Park and Plant at Elephant and Castle in London’ is a temporary space on a development site. It is a relaxing and learning environment created by and for the community organizing events, informal gardening sessions, container gardening for one’s own benefit, workshops and tours.

Prinzessinnengarten, Berlín © 2010 Monocle from Jacobo Zanella on Vimeo.

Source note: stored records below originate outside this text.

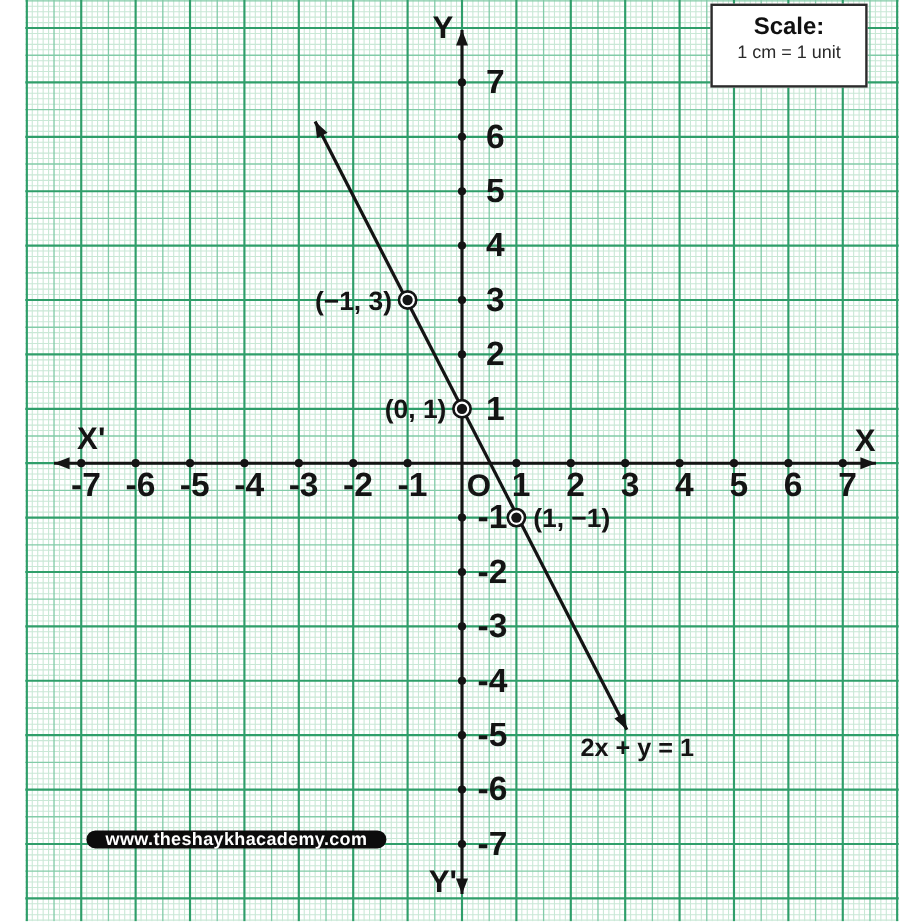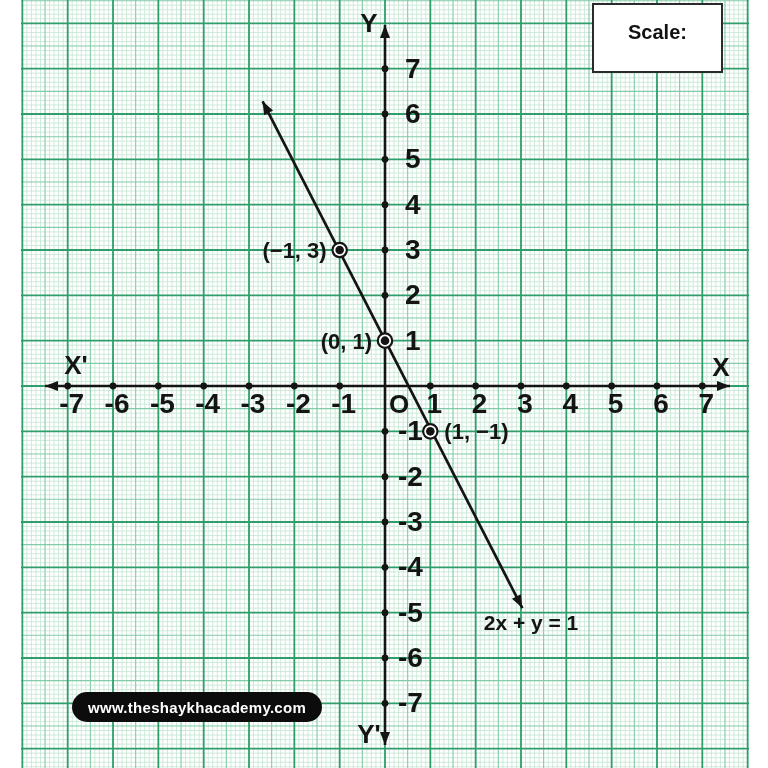--- a/index.html
+++ b/index.html
@@ -5,27 +5,27 @@
   html,body{margin:0;padding:0;background:#ffffff;}
   .stage{
     position:relative;width:768px;height:768px;overflow:hidden;
     background:#ffffff;
     font-family:"Liberation Sans", sans-serif;
   }
   svg{position:absolute;left:0;top:0;}
   .scale-box{
     position:absolute;left:592px;top:3px;width:131px;height:70px;
     box-sizing:border-box;border:2px solid var(--scale-border,#2b2b2b);
-    background:#ffffff;text-align:center;padding-top:15px;
+    background:#ffffff;text-align:center;padding-top:5px;
     color:#1c1c1c;
   }
   .scale-title{font-size:20px;font-weight:bold;line-height:24px;color:#111;}
   .scale-line{font-size:15px;line-height:20px;color:#2a2a2a;}
   .watermark{
-    position:absolute;left:72px;top:692px;height:30px;
+    position:absolute;left:72px;top:692px;height:15px;
     display:flex;align-items:center;
     background:var(--watermark-bg,#0c0c0c);
     border-radius:16px;padding:0 16px;
   }
   .watermark span{
     color:var(--watermark-text,#ffffff);
     font-size:15px;font-weight:bold;letter-spacing:.3px;white-space:nowrap;
   }
   text{font-family:"Liberation Sans", sans-serif;}
 </style>
@@ -115,18 +115,19 @@
       <circle cx="385" cy="340.67" r="7.2" fill="#ffffff" stroke="#141414" stroke-width="2.2"></circle>
       <circle cx="385" cy="340.67" r="4.3" fill="#141414"></circle>
       <text x="372" y="348.67" font-size="22" text-anchor="end" fill="#141414" font-weight="bold">(0, 1)</text>
       <circle cx="430.33" cy="431.33" r="7.2" fill="#ffffff" stroke="#141414" stroke-width="2.2"></circle>
       <circle cx="430.33" cy="431.33" r="4.3" fill="#141414"></circle>
       <text x="444.33" y="439.33" font-size="22" text-anchor="start" fill="#141414" font-weight="bold">(1, −1)</text>
     </svg>
 
   <div class="scale-box">
     <div class="scale-title">Scale:</div>
+    <div class="scale-line">1 cm = 1 unit</div>
   </div>
 
   <div class="watermark">
     <span>www.theshaykhacademy.com</span>
   </div>
 </div>
 
 </body></html>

Prinzessinengärten’ in Berlin was founded 2009 as a pilot project in Berlin, Kreuzberg at Moritzplatz, a former wasteland. As a non-profit organization, friends, activists and neighbors rent the place yearly and have therefore created a mobile garden based on transportable organic vegetable plots. It is understood as an urban workshop for numerous initiatives and projects in the fields of urban agriculture, recycling, participation, composting, seasonality, cultural education, urban resilience and sustainable urban development.

Volunteer-run community garden in the Manguinhos favela, Rio de Janeiro, Brazil, organized by GMF.

Green My Favela (GMF) was founded by Lea Rekow, previous Executive Director of the Center for Contemporary Arts, in Santa Fe, New Mexico. GMF is an environmental remediation project primarily located in the Rocinha favela (informal settlement or slum community) of Rio de Janeiro, Brazil. The organization works in close collaborations with residents, NGOs, schools and social innovators in order to reclaim degraded land, to create more productive green spaces inside Rocinha and to promote responsibility and sustainable living. This concept inspired other surrounding favlas; in the Vidigal slum in Rio de Janeiro for instance residents have created a park on their own initiative. They grew vegetables and flowers in plastic bottles and containers and built walls and garden furniture with recycled objects.

Urban gardens are based on the principle of anti-globalization; the local is paramount. They are spaces of urban alterity, a creative act to enact alternative urban imaginaries. In the sense of Michel Foucault they can even be considered in a heterotopic point of view. Different from utopias, heterotopias are real places or counter-sites, capable of juxtaposing several spaces in a single real place. They are a place for individuals, whose behavior and ideas do not (yet) correspond with society’s norms.[6]

[1] Tracey, David: Guerrilla Gardening. A Manualfesto, Gabriola Island, 2007, p. 20.

[4] Tracey, David: Guerrilla Gardening. A Manualfesto, Gabriola Island, 2007, p. 25.

[5] Tracey, David: Guerrilla Gardening. A Manualfesto, Gabriola Island, 2007, p. 28.